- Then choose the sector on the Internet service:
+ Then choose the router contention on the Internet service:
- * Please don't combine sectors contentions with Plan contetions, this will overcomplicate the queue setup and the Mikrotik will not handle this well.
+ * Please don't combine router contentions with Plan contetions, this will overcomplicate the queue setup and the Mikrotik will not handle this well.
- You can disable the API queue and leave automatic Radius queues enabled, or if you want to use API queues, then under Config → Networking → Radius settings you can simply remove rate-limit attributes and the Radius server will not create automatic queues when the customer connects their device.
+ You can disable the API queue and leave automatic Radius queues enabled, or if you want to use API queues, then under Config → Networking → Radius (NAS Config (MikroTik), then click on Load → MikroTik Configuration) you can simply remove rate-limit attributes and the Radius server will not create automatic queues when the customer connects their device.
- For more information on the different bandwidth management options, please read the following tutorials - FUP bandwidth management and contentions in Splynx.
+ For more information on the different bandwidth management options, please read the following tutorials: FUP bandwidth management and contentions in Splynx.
════════════════
=== EXERCISE REQUIREMENTS ===
Number of lines holding "tutorials" in the listing above: work it out and give that number alone.

=== SOLVED EXERCISE ===
2